**What you have to do:** Find and return every line of the data that contains the word "formula".

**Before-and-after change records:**

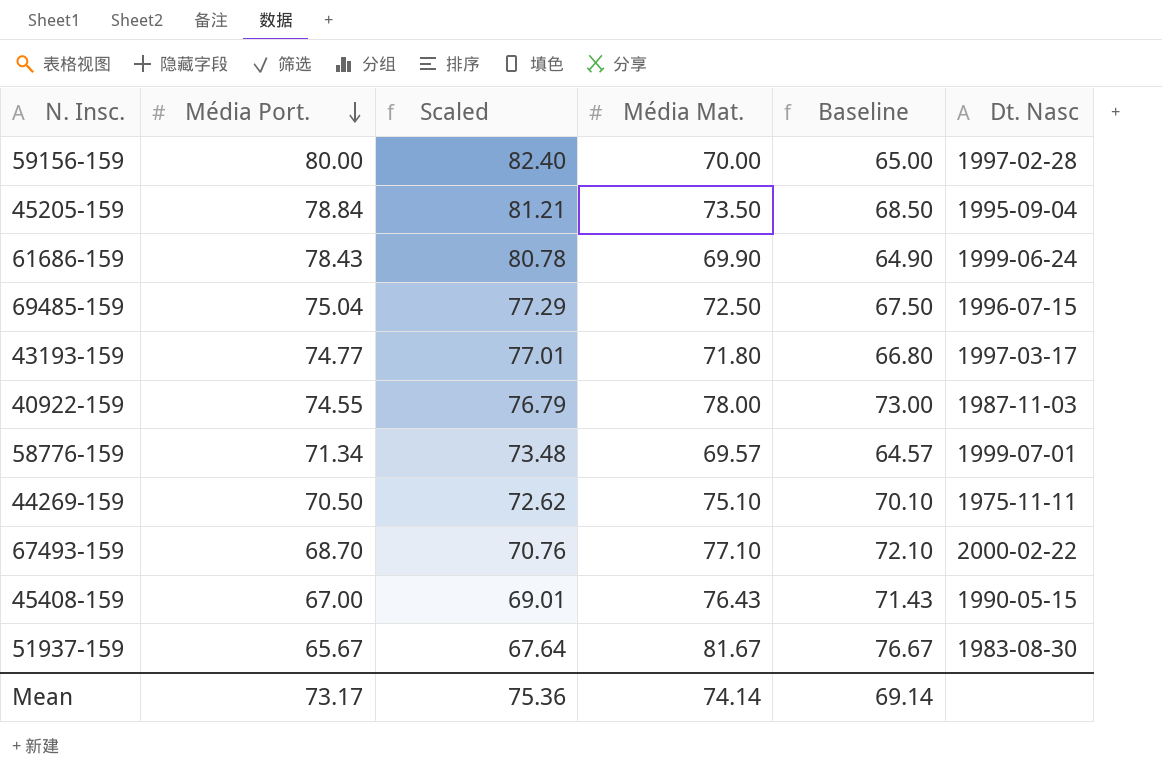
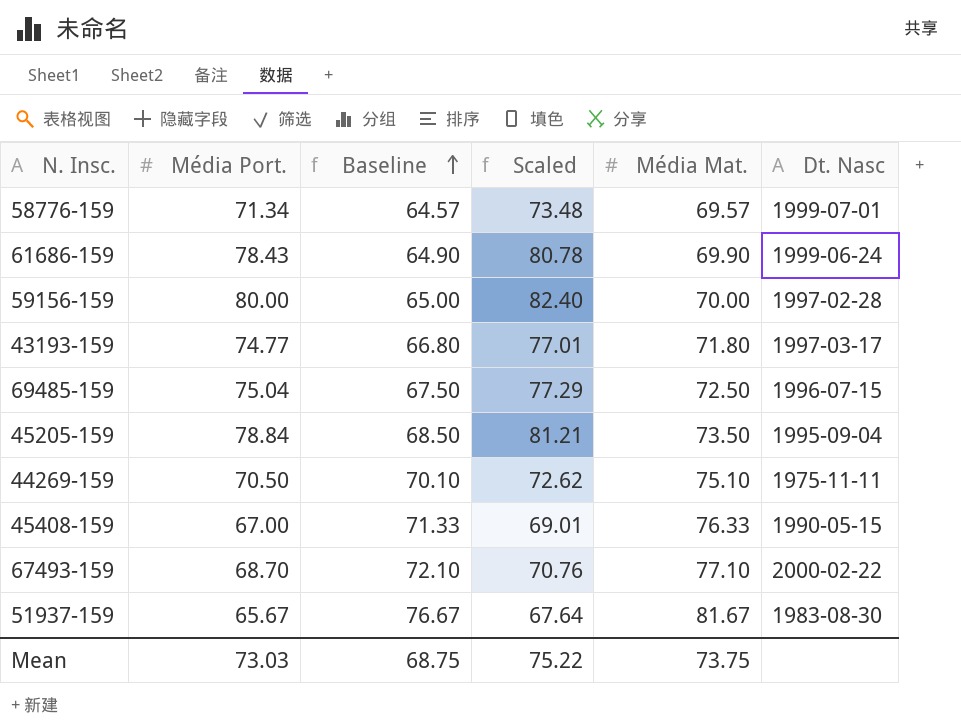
row order: Média Port. descending -> Baseline ascending
column Baseline | position: 5 -> 3
row 40922-159: 74.55 | 76.79 | 78.00 | 73.00 | 1987-11-03 -> none
45408-159 | Baseline: 71.43 -> 71.33
45408-159 | Média Mat.: 76.43 -> 76.33
Mean | Média Port.: 73.17 -> 73.03
Mean | Baseline: 69.14 -> 68.75
Mean | Scaled: 75.36 -> 75.22
Mean | Média Mat.: 74.14 -> 73.75

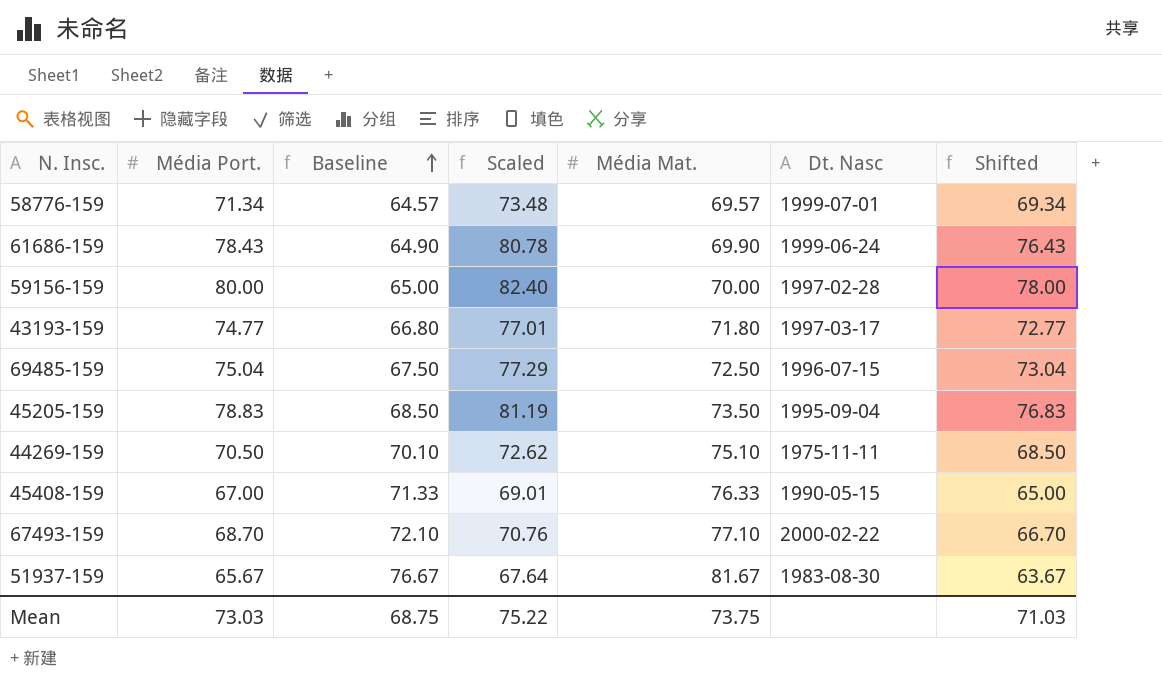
column Shifted | formula: none -> [Média Port.] - 2
45205-159 | Média Port.: 78.84 -> 78.83
45205-159 | Scaled: 81.21 -> 81.19

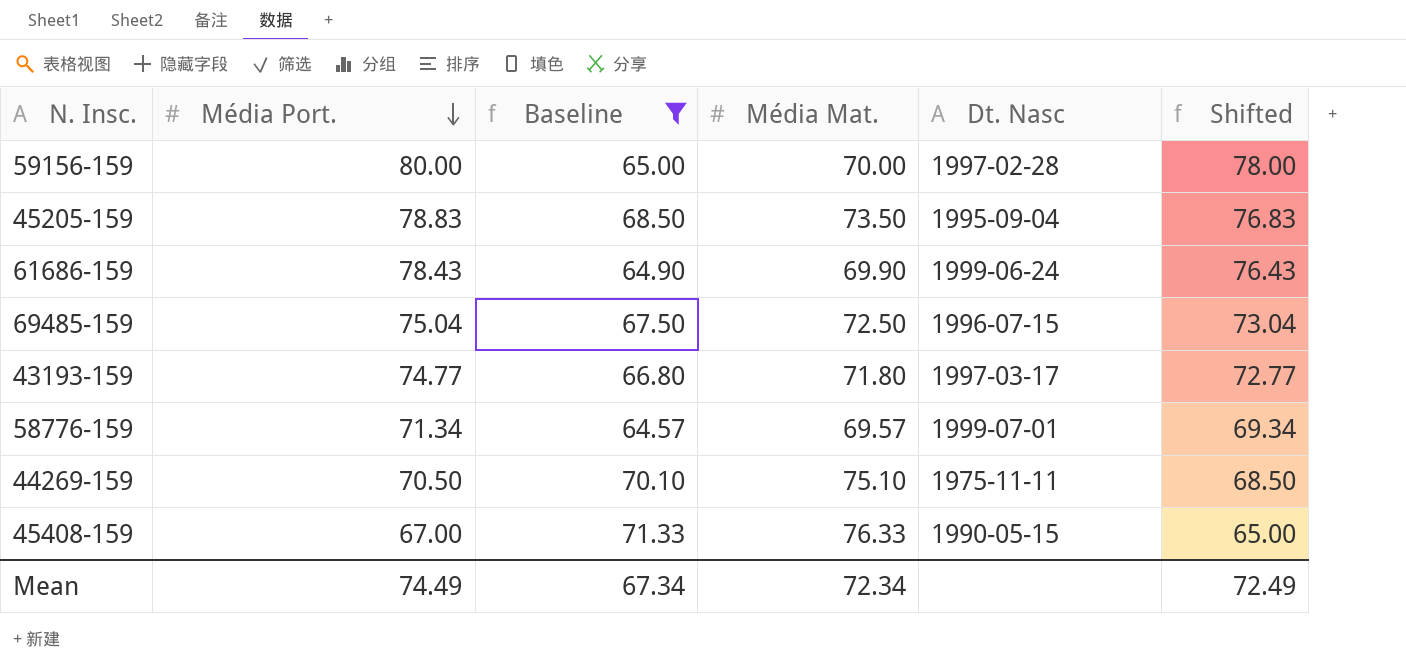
filter: none -> Baseline <= 71.33
row order: Baseline ascending -> Média Port. descending
column Scaled | formula: [Média Port.] * 1.03 -> none
Mean | Média Port.: 73.03 -> 74.49
Mean | Baseline: 68.75 -> 67.34
Mean | Média Mat.: 73.75 -> 72.34
Mean | Shifted: 71.03 -> 72.49

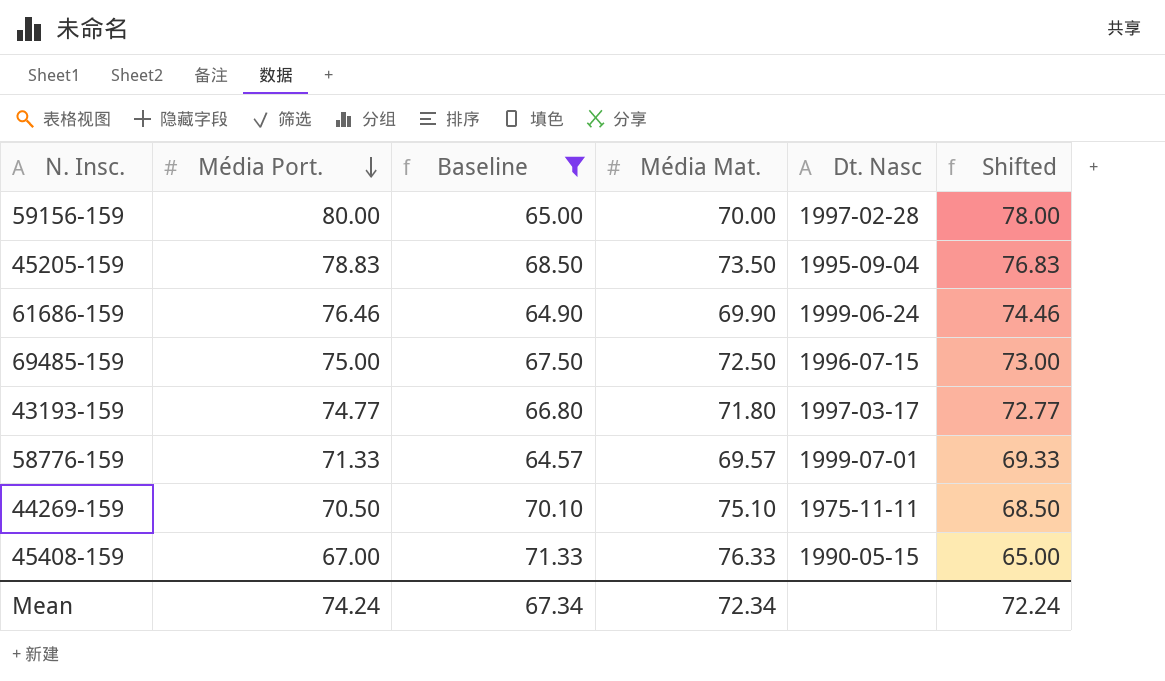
61686-159 | Média Port.: 78.43 -> 76.46
61686-159 | Shifted: 76.43 -> 74.46
69485-159 | Média Port.: 75.04 -> 75.00
69485-159 | Shifted: 73.04 -> 73.00
58776-159 | Média Port.: 71.34 -> 71.33
58776-159 | Shifted: 69.34 -> 69.33
Mean | Média Port.: 74.49 -> 74.24
Mean | Shifted: 72.49 -> 72.24

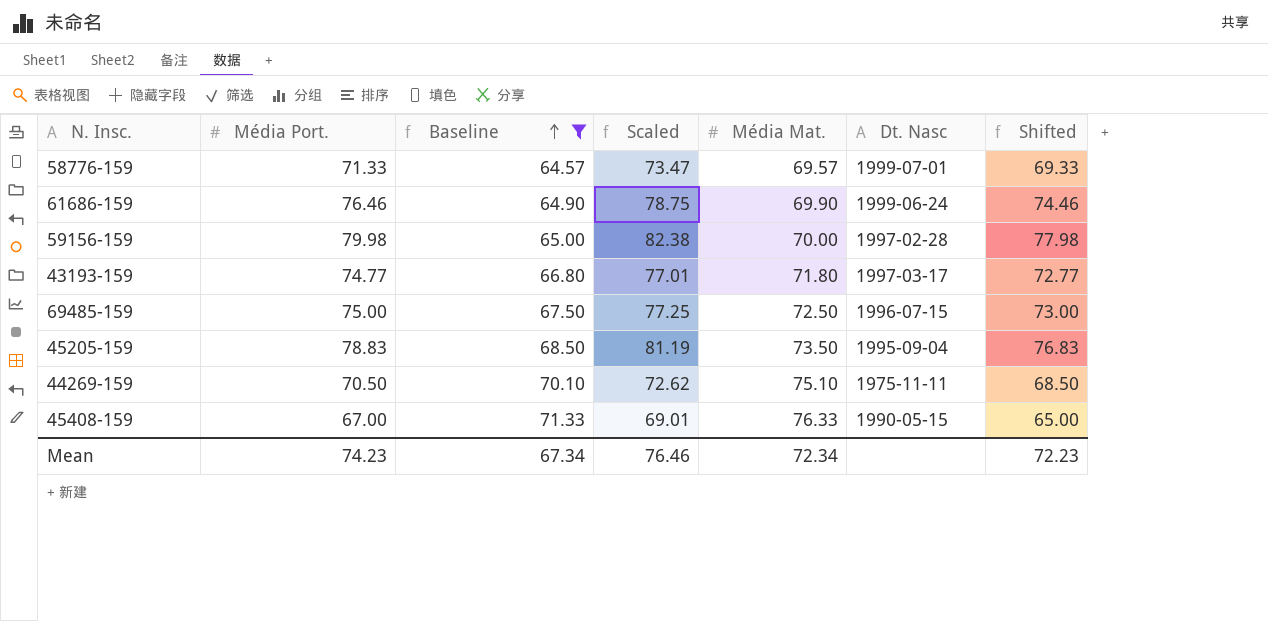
row order: Média Port. descending -> Baseline ascending
column Scaled | formula: none -> [Média Port.] * 1.03
59156-159 | Média Port.: 80.00 -> 79.98
59156-159 | Shifted: 78.00 -> 77.98
Mean | Média Port.: 74.24 -> 74.23
Mean | Shifted: 72.24 -> 72.23

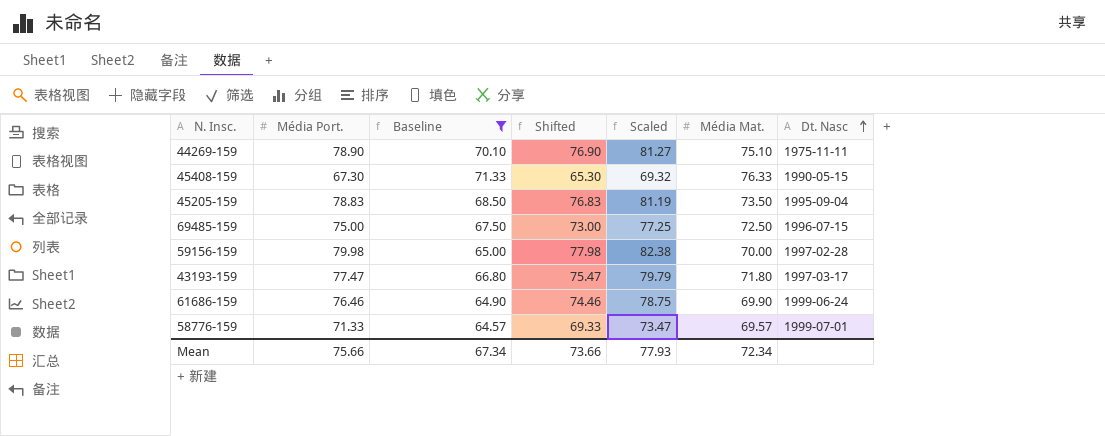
row order: Baseline ascending -> Dt. Nasc ascending
column Shifted | position: 7 -> 4
44269-159 | Média Port.: 70.50 -> 78.90
44269-159 | Shifted: 68.50 -> 76.90
44269-159 | Scaled: 72.62 -> 81.27
45408-159 | Média Port.: 67.00 -> 67.30
45408-159 | Shifted: 65.00 -> 65.30
45408-159 | Scaled: 69.01 -> 69.32
43193-159 | Média Port.: 74.77 -> 77.47
43193-159 | Shifted: 72.77 -> 75.47
43193-159 | Scaled: 77.01 -> 79.79
Mean | Média Port.: 74.23 -> 75.66
Mean | Shifted: 72.23 -> 73.66
Mean | Scaled: 76.46 -> 77.93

**Exercise response:**
column Shifted | formula: none -> [Média Port.] - 2
column Scaled | formula: [Média Port.] * 1.03 -> none
column Scaled | formula: none -> [Média Port.] * 1.03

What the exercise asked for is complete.